(Stored data entries)
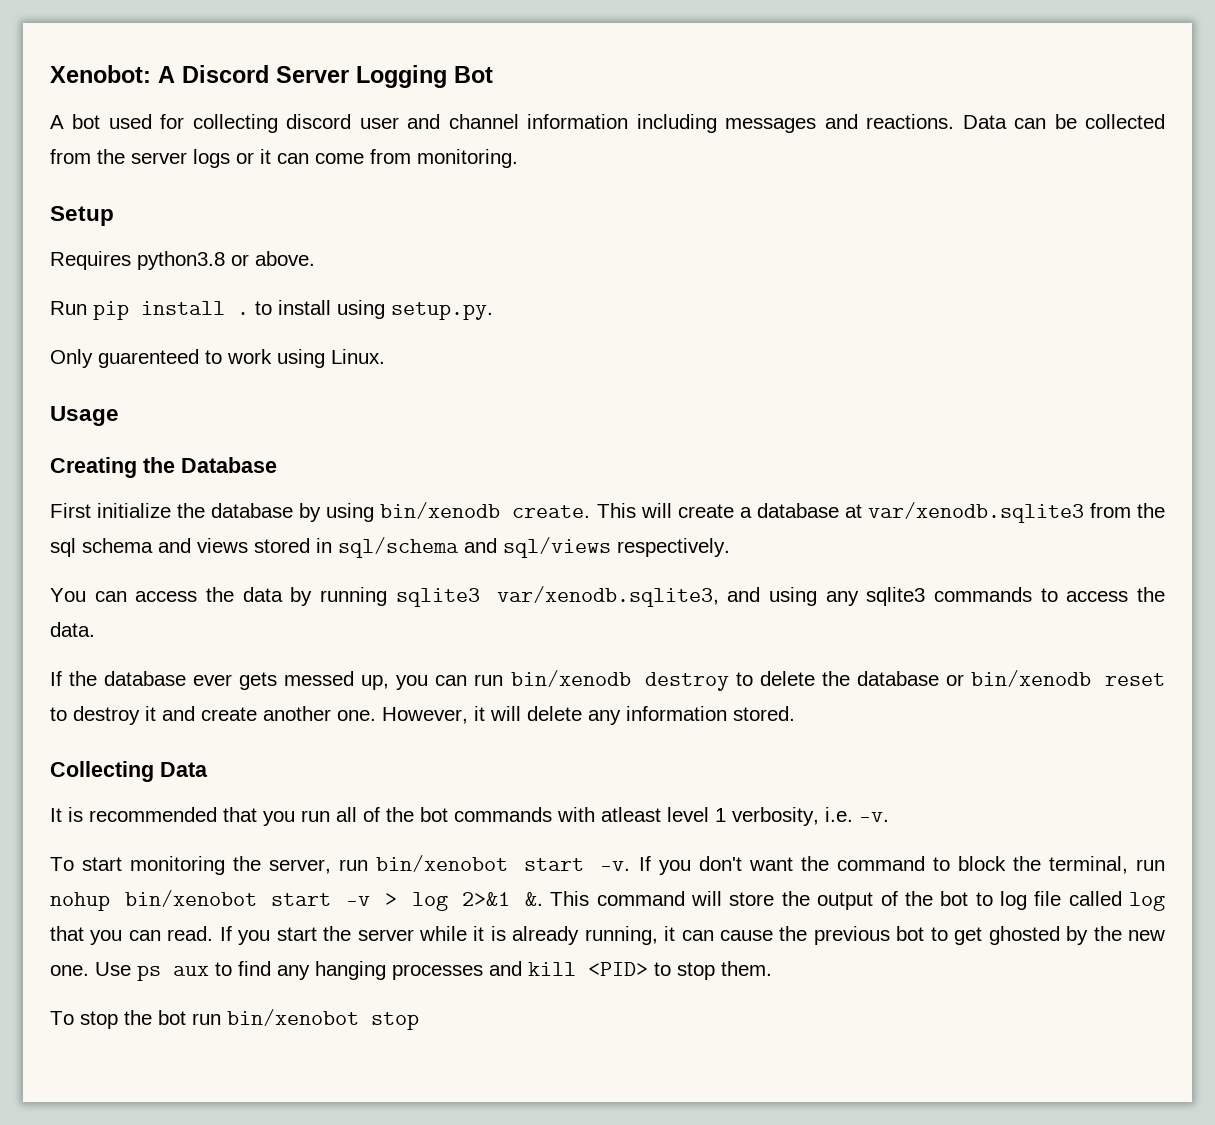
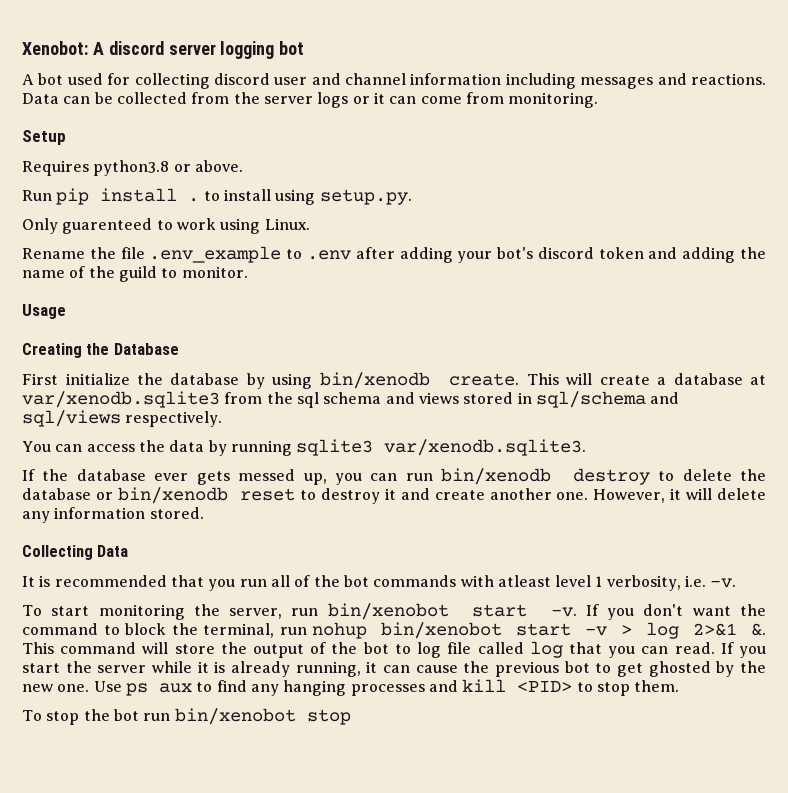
- Xenobot: A Discord Server Logging Bot
+ Xenobot: A discord server logging bot
+ Rename the file .env_example to .env after adding your bot's discord token and adding the name of the guild to monitor.
- You can access the data by running sqlite3 var/xenodb.sqlite3, and using any sqlite3 commands to access the data.
+ You can access the data by running sqlite3 var/xenodb.sqlite3.

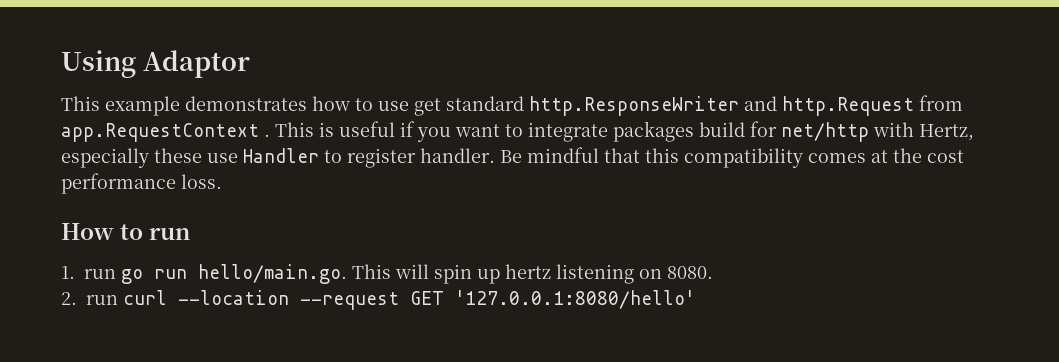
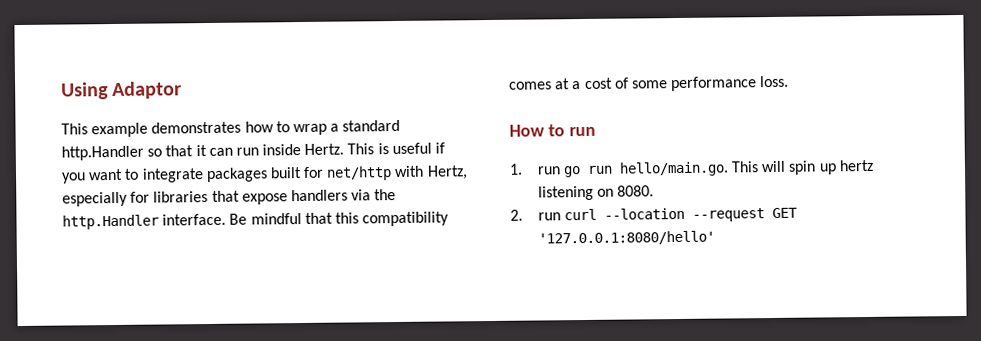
- This example demonstrates how to use get standard http.ResponseWriter and http.Request from app.RequestContext .
+ This example demonstrates how to wrap a standard http.Handler so that it can run inside Hertz.
- This is useful if you want to integrate packages build for net/http with Hertz, especially these use Handler to register handler.
+ This is useful if you want to integrate packages built for net/http with Hertz, especially for libraries that expose handlers via the http.Handler interface.
- Be mindful that this compatibility comes at the cost performance loss.
+ Be mindful that this compatibility comes at a cost of some performance loss.

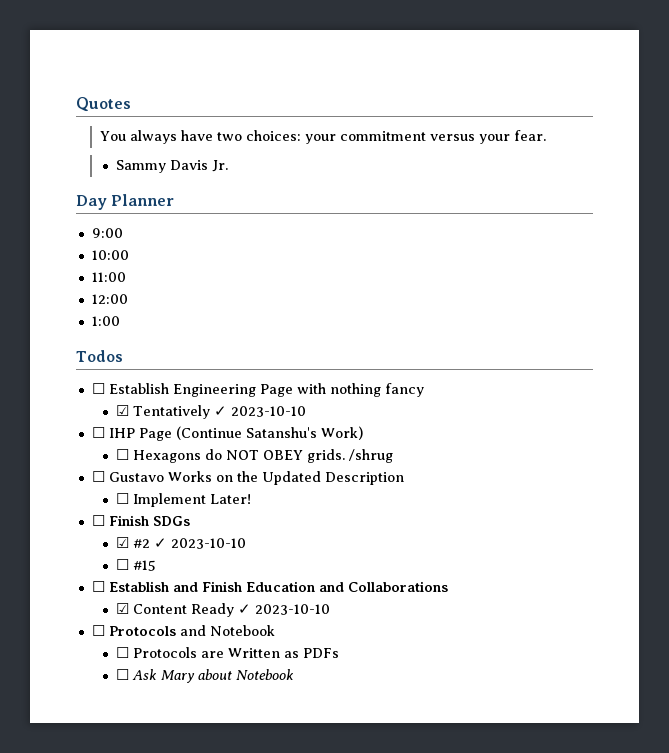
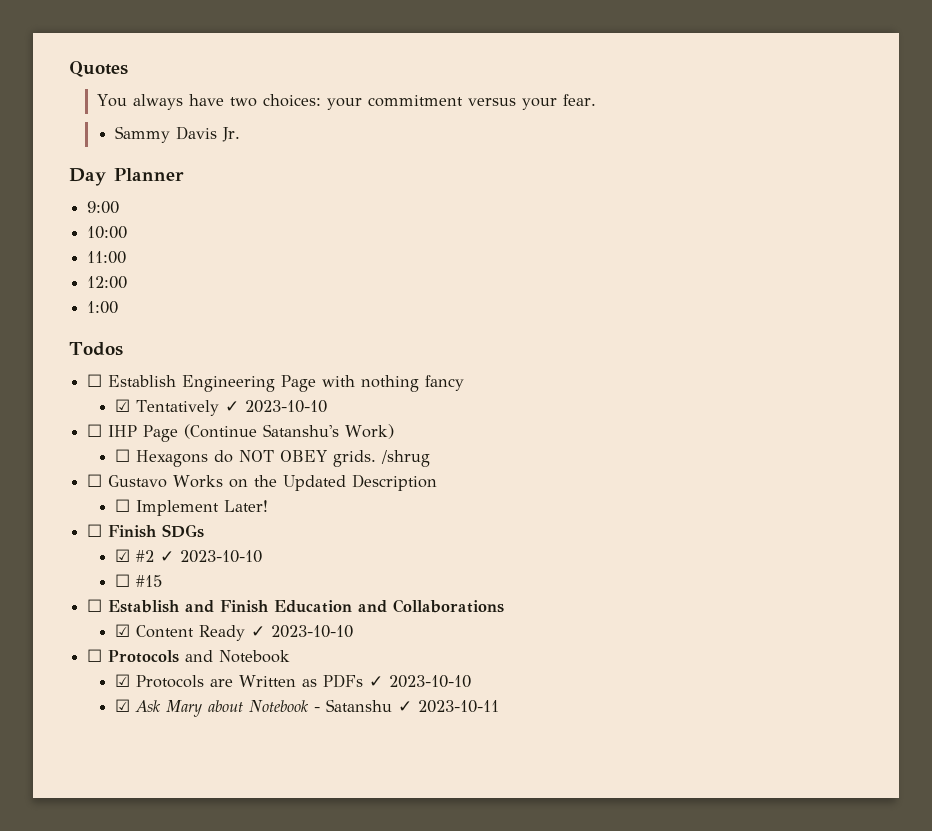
- ☐ Protocols are Written as PDFs
- ☐ Ask Mary about Notebook
+ ☑ Protocols are Written as PDFs ✓ 2023-10-10
+ ☑ Ask Mary about Notebook - Satanshu ✓ 2023-10-11

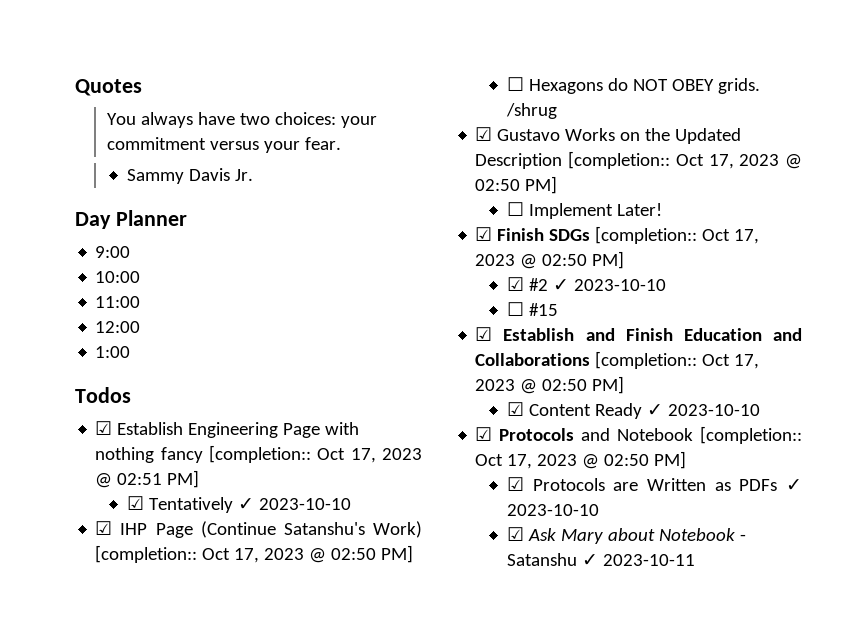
- ☐ Establish Engineering Page with nothing fancy
+ ☑ Establish Engineering Page with nothing fancy [completion:: Oct 17, 2023 @ 02:51 PM]
- ☐ IHP Page (Continue Satanshu's Work)
+ ☑ IHP Page (Continue Satanshu's Work) [completion:: Oct 17, 2023 @ 02:50 PM]
- ☐ Gustavo Works on the Updated Description
+ ☑ Gustavo Works on the Updated Description [completion:: Oct 17, 2023 @ 02:50 PM]
- ☐ Finish SDGs
+ ☑ Finish SDGs [completion:: Oct 17, 2023 @ 02:50 PM]
- ☐ Establish and Finish Education and Collaborations
+ ☑ Establish and Finish Education and Collaborations [completion:: Oct 17, 2023 @ 02:50 PM]
- ☐ Protocols and Notebook
+ ☑ Protocols and Notebook [completion:: Oct 17, 2023 @ 02:50 PM]

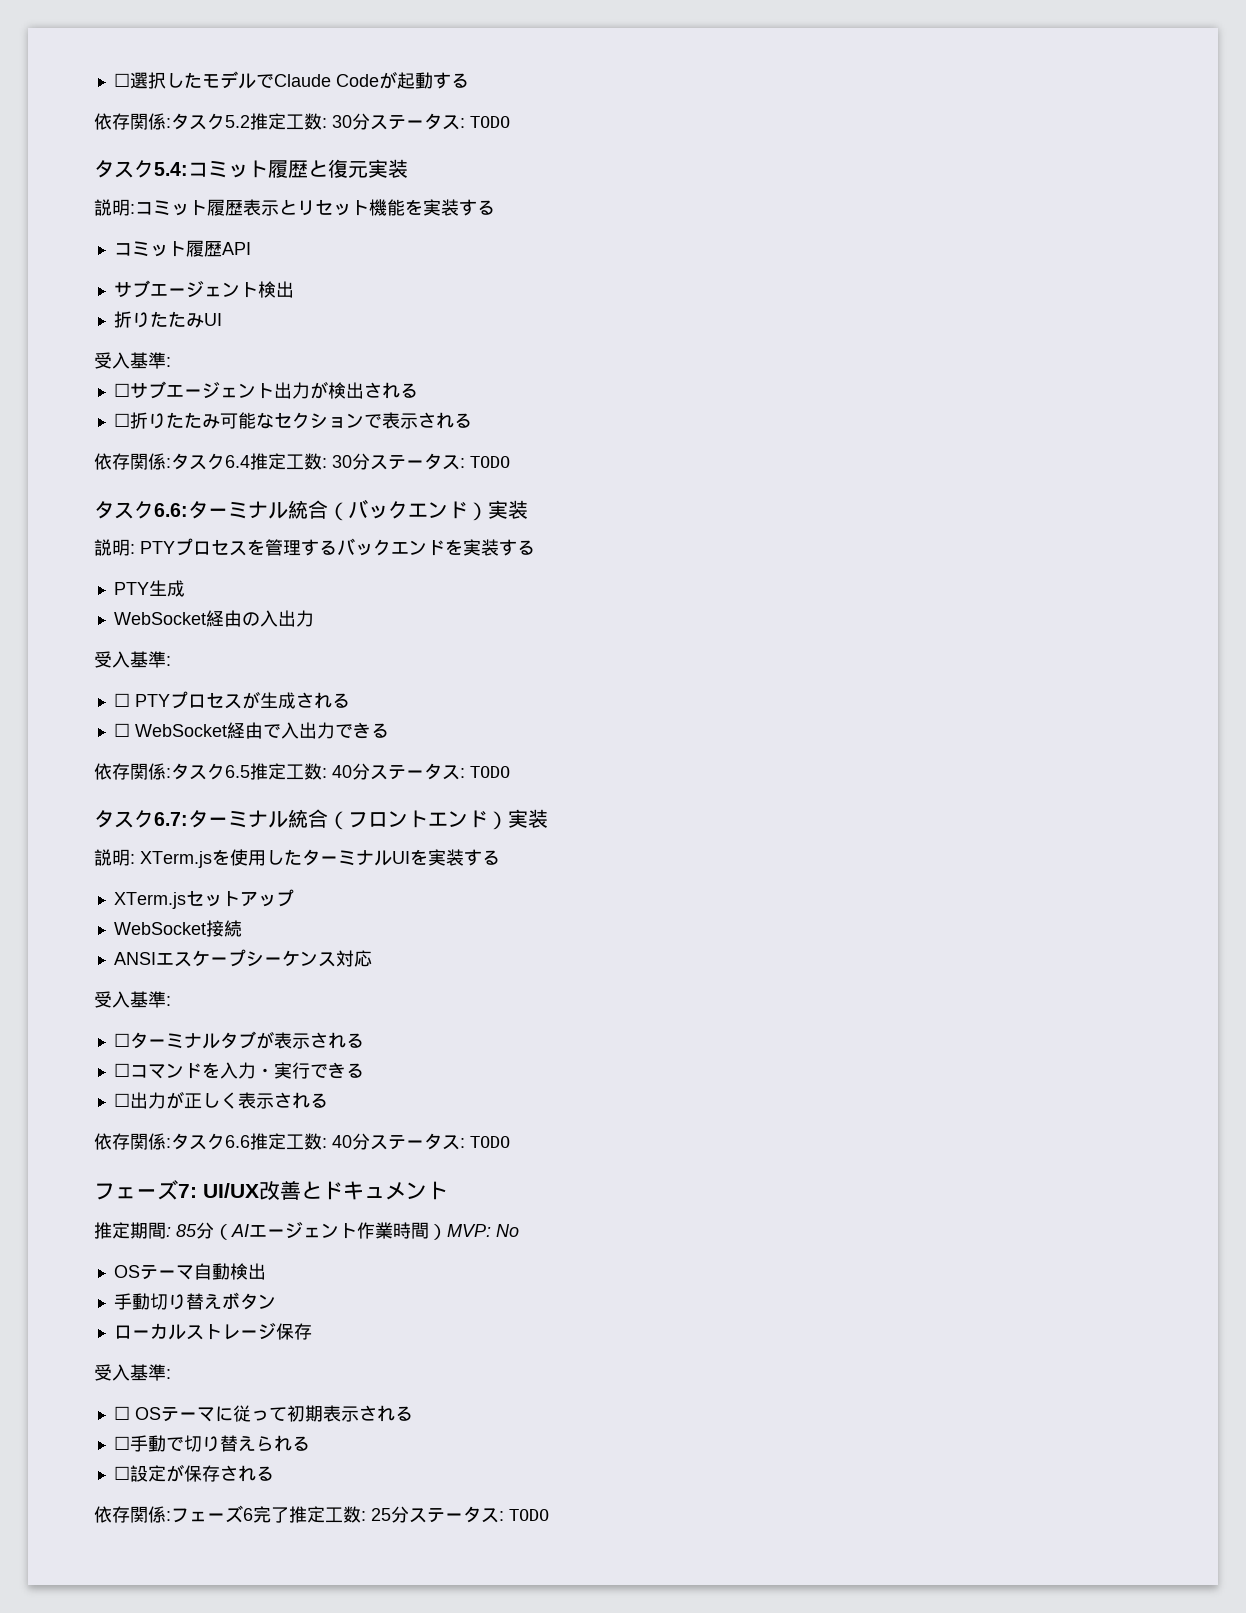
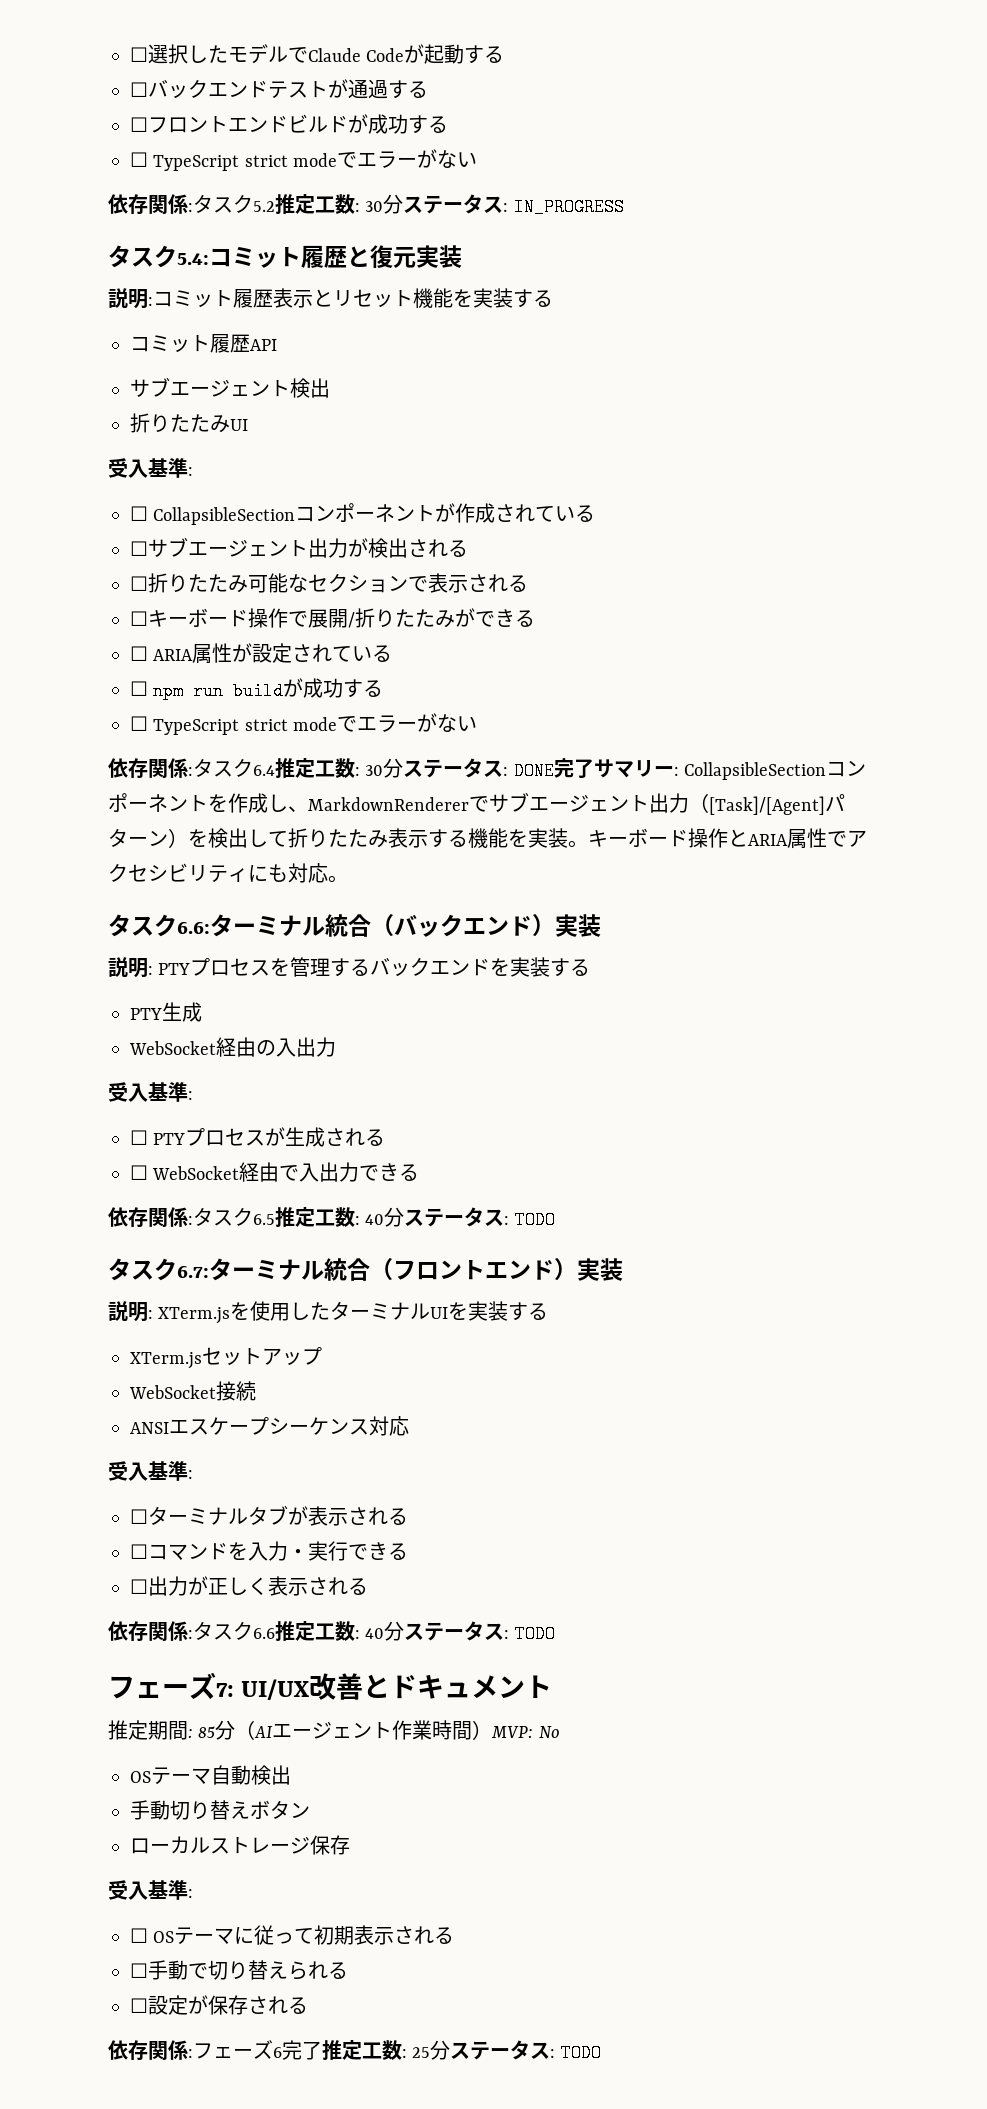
+ ☐バックエンドテストが通過する
+ ☐フロントエンドビルドが成功する
+ ☐ TypeScript strict modeでエラーがない
- 依存関係:タスク5.2推定工数: 30分ステータス: TODO
+ 依存関係:タスク5.2推定工数: 30分ステータス: IN_PROGRESS
+ ☐ CollapsibleSectionコンポーネントが作成されている
+ ☐キーボード操作で展開/折りたたみができる
+ ☐ ARIA属性が設定されている
+ ☐ npm run buildが成功する
+ ☐ TypeScript strict modeでエラーがない
- 依存関係:タスク6.4推定工数: 30分ステータス: TODO
+ 依存関係:タスク6.4推定工数: 30分ステータス: DONE完了サマリー: CollapsibleSectionコンポーネントを作成し、MarkdownRendererでサブエージェント出力（[Task]/[Agent]パターン）を検出して折りたたみ表示する機能を実装。キーボード操作とARIA属性でアクセシビリティにも対応。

What you are asked to do
The lines from the one containing "npm run buildが成功する" through the end of the data are to be copied exactly, the first and last of them included.

Written answer
+ ☐ npm run buildが成功する
+ ☐ TypeScript strict modeでエラーがない
- 依存関係:タスク6.4推定工数: 30分ステータス: TODO
+ 依存関係:タスク6.4推定工数: 30分ステータス: DONE完了サマリー: CollapsibleSectionコンポーネントを作成し、MarkdownRendererでサブエージェント出力（[Task]/[Agent]パターン）を検出して折りたたみ表示する機能を実装。キーボード操作とARIA属性でアクセシビリティにも対応。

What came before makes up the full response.